> _Work instruction_
From the following material, say how many lines have "long" in them; write only the number.

[Opening Records provided section]

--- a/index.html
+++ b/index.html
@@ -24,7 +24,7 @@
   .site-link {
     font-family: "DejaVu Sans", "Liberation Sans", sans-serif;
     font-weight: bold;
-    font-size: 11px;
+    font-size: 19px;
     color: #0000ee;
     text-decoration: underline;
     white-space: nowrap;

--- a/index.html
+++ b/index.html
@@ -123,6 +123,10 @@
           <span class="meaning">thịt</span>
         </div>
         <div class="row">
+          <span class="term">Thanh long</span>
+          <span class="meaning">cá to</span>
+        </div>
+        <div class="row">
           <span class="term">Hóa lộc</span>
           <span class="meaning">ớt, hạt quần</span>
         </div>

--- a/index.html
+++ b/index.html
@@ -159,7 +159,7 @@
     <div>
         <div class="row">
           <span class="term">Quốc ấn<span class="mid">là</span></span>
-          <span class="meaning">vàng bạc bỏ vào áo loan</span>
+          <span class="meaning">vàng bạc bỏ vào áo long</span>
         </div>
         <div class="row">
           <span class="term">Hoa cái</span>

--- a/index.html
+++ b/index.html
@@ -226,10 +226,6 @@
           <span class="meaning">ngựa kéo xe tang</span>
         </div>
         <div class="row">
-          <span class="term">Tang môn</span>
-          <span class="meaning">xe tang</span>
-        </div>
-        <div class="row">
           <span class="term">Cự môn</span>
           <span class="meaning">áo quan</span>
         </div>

[Closing Records provided section]

> _Answer to this task_
2